George and my mother ruined it for me. I regretted being born as my mother’s daughter.
I knew there is no way I would pass the exam. First of all Anatomy was my enemy and I didn’t study anything the night before my exam. With a heavy heart I got dressed and walked to the mess hall. I saw Gangamma standing near the hostel entrance
“Come here Ninamma” She called me as soon as she saw me
“What is it Gangamma?”
“Shhh! I went to the temple in the morning to pray for you. I offered a special pooja for you. Now eat the prasad”
I opened my mouth and Gangamma placed a bit of the prasad in my mouth. I wondered, why destiny plays such cruel joke on me? Why couldn’t I be born in Gangamma’s family? She cares for me, more than anyone has ever done.
“Go Ninamma, go get your results”
“Nah, Gangamma, I didn’t write my exam well”
“Go Ninamma, I am praying for you. Go get your results”
In the distance I could see Aparna shouting and jumping up and down. It was obvious that She has passed! I felt a tinge of jealousy.
“Go Ninamma” Gangamma was pushing my shoulder. I wanted to tell Gangamma off! What is her problem anyway? Why is she in a hurry to see my result? Didn’t I just tell her that I didn’t write the exam well?
Then I looked at the green leaf in her hand. She had brought the prasad for me. You have the audacity to be rude to a stranger, who treats you like a daughter Nina Thomas? I asked myself
There were so many students in front of the notice board. I couldn’t see the results.
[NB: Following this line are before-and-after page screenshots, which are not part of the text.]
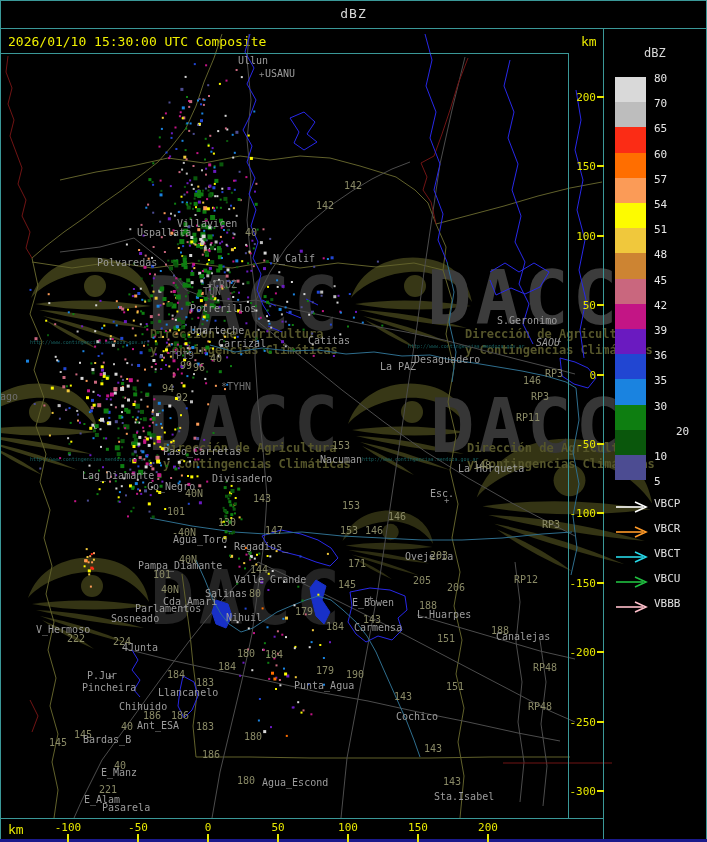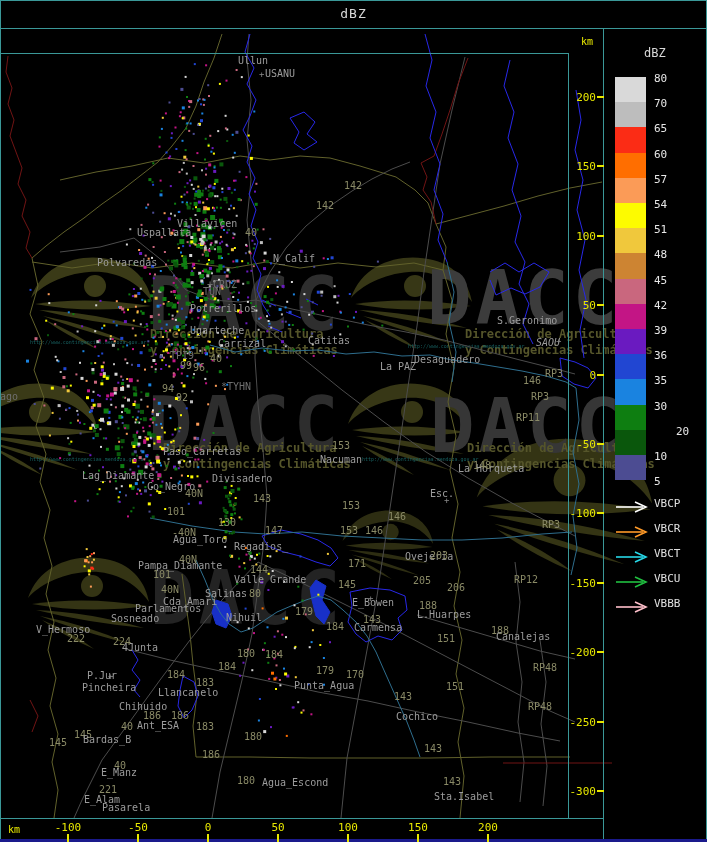--- a/index.html
+++ b/index.html
@@ -33,6 +33,7 @@
 <div id="page">
   <div id="title-bar">dBZ</div>
   <div class="frame" style="left:0;top:28px;width:707px;height:1px;"></div>
+  <div id="timestamp">2026/01/10 15:30:00 UTC Composite</div>
 
   <svg id="svg-eyes" width="707" height="842">
       <g transform="translate(25,250) scale(1)" fill="#41411a" opacity="0.9">

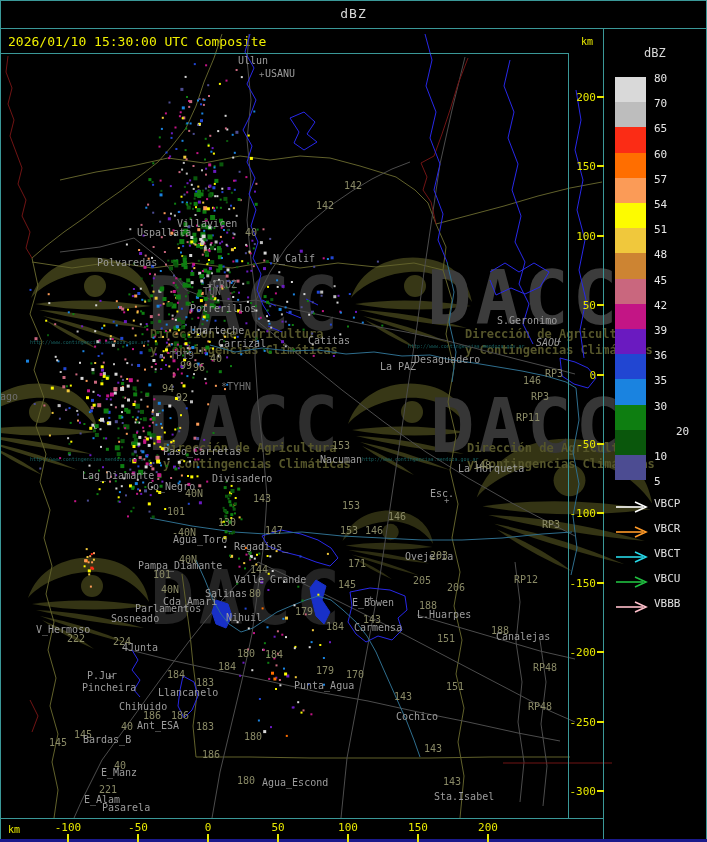--- a/index.html
+++ b/index.html
@@ -17,7 +17,7 @@
   .ytick{position:absolute;width:7px;height:2px;background:#e8e800;}
   .xaxis-label{position:absolute;transform:translateX(-50%);color:#e8e800;font-size:11px;line-height:11px;}
   .xtick{position:absolute;width:2px;height:8px;background:#e8e800;}
-  .kmlab{position:absolute;color:#e8e800;font-size:10px;line-height:11px;}
+  .kmlab{position:absolute;color:#e8e800;font-size:13px;line-height:11px;}
   .legend-row-label{position:absolute;color:#e8e8e8;font-size:11px;line-height:11px;}
   .legend-swatch{position:absolute;left:615px;width:31px;}
   #legend-title{position:absolute;left:644px;top:46px;color:#d8d8d8;font-size:12px;}

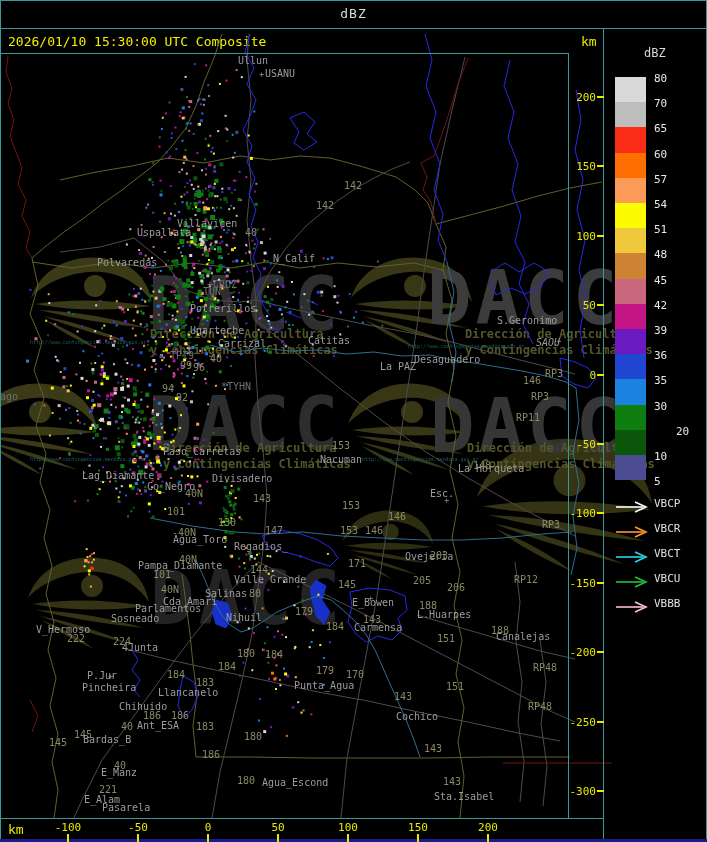--- a/index.html
+++ b/index.html
@@ -1547,7 +1547,7 @@
       <div class="maplabel lk-o" style="left:196px;top:678px;">183</div>
       <div class="maplabel lk-n" style="left:158px;top:688px;">Llancanelo</div>
       <div class="maplabel lk-o" style="left:316px;top:666px;">179</div>
-      <div class="maplabel lk-o" style="left:346px;top:670px;">170</div>
+      <div class="maplabel lk-o" style="left:346px;top:670px;">190</div>
       <div class="maplabel lk-n" style="left:294px;top:681px;">Punta_Agua</div>
       <div class="maplabel lk-o" style="left:446px;top:682px;">151</div>
       <div class="maplabel lk-o" style="left:533px;top:663px;">RP48</div>

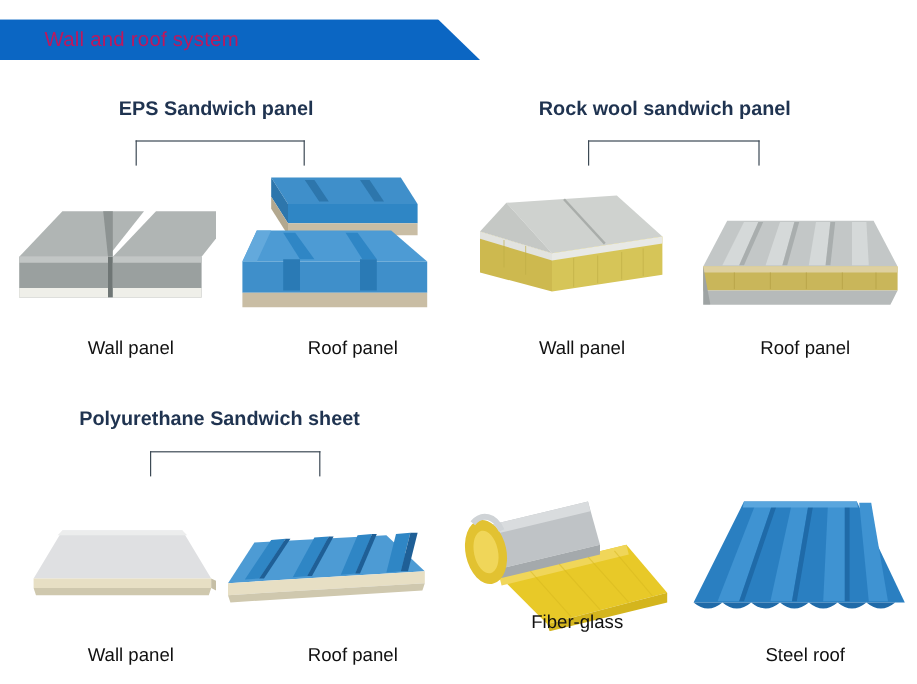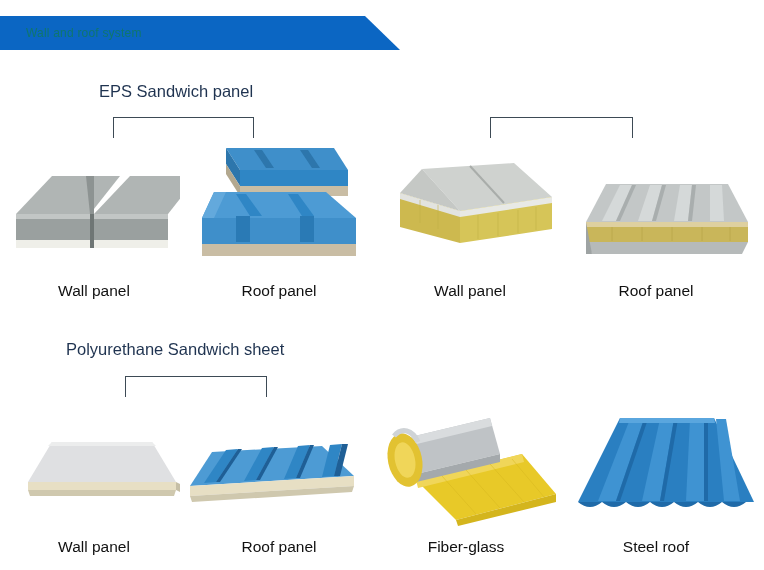--- a/index.html
+++ b/index.html
@@ -24,9 +24,9 @@
     clip-path:polygon(0 0, 365px 0, 400px 34px, 0 34px);
   }
   .banner-title{
-    position:absolute;left:26px;top:0;height:34px;
+    position:absolute;left:37px;top:0;height:34px;
     display:flex;align-items:center;
-    color:#0f766e;font-size:12px;letter-spacing:.2px;
+    color:#be185d;font-size:17px;letter-spacing:.2px;
     white-space:nowrap;
   }
 

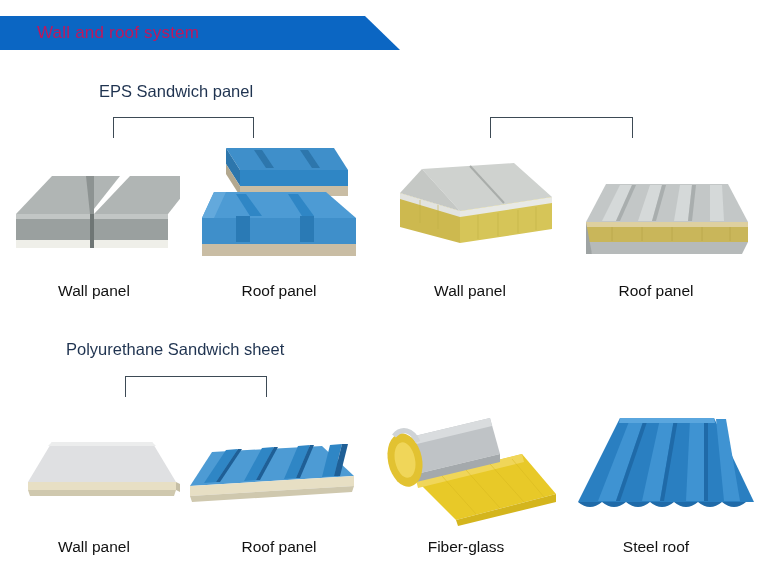--- a/index.html
+++ b/index.html
@@ -34,7 +34,7 @@
   .sec-title{
     position:absolute;
     color:#1f3350;
-    font-size:16.5px;font-weight:400;
+    font-size:16.5px;font-weight:700;
     white-space:nowrap;
   }
   .bracket{

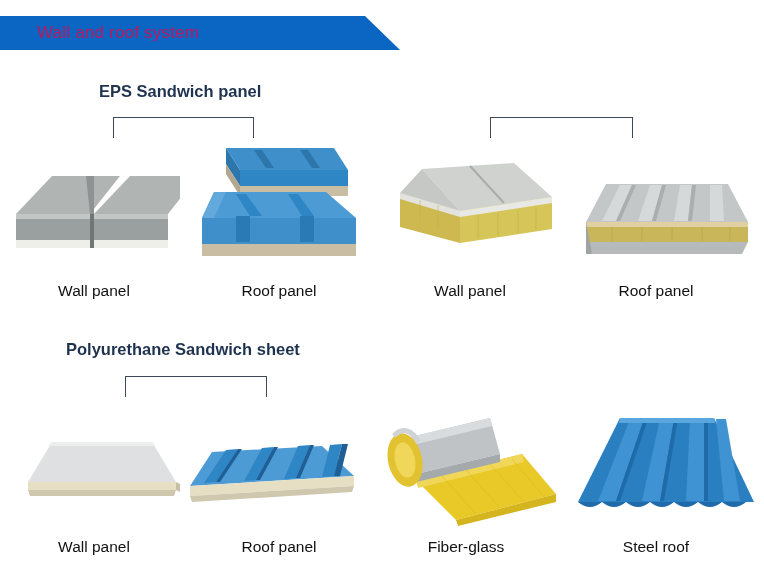--- a/index.html
+++ b/index.html
@@ -119,6 +119,7 @@
   </div>
   <div class="caption" style="left:279px;top:282px;">Roof panel</div>
 
+  <div class="sec-title" style="left:449px;top:82px;">Rock wool sandwich panel</div>
   <div class="bracket" style="left:490px;top:117px;width:141px;"></div>
 
   <div class="fig" style="left:386px;top:155px;">

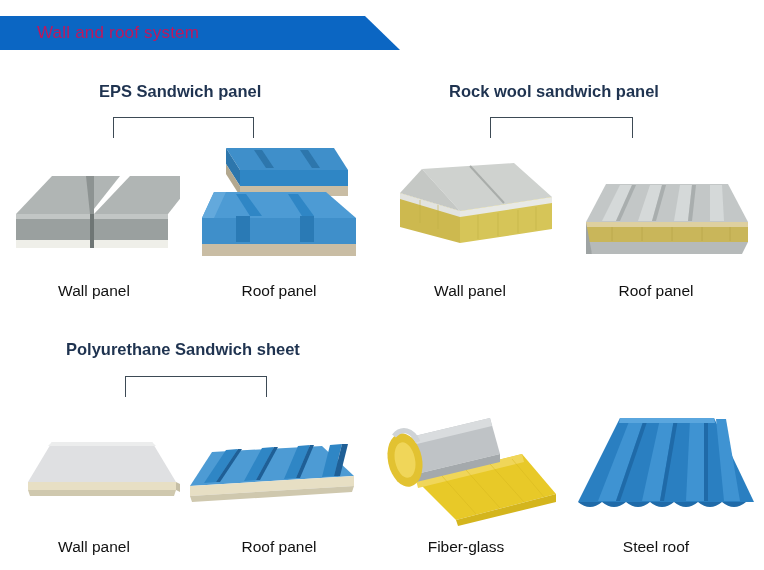--- a/index.html
+++ b/index.html
@@ -51,6 +51,7 @@
     color:#111111;font-size:15.5px;
     text-align:center;white-space:nowrap;
     transform:translateX(-50%);
+    margin-left:15px;
   }
 
   

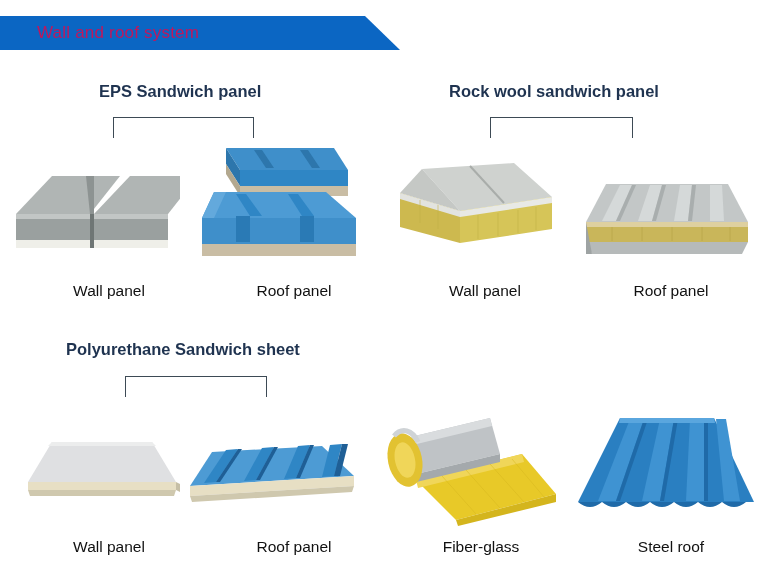--- a/index.html
+++ b/index.html
@@ -245,7 +245,7 @@
       </g>
     </svg>
   </div>
-  <div class="caption" style="left:466px;top:538px;">Fiber-glass</div>
+  <div class="caption" style="left:466px;top:510px;">Fiber-glass</div>
 
   <div class="fig" style="left:568px;top:404px;">
     <svg width="192" height="120" viewBox="0 0 192 120">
“Nina, Congrats” I looked at the tall guy standing in front of me. I have never even spoken to him before. I remember him introducing on the first day of class that he is Ramesh from Bombay
“What?” I asked him
“I said Congrats”
“For what?”
“Your number is 4467 right?”
“hmm” I nodded
“it is on the list. You passed”
“Really?”
I didn’t trust the tall guy’s eye sight. I waited for most of the students to leave, so I can see the results properly.
Only 72 students passed the exam and I looked at the number 4467 was indeed there. I knew everyone would say that I passed the exam because of the influence of George!
No one would have believed that, it was George who wanted me to fail. But it didn’t matter. I couldn’t be bothered about what others think of me. As for me, I did it on my own and that is all that mattered. I, Nina Thomas, wrote the exam without even revising and still got 148 marks out of 250!. George just couldn’t beat me!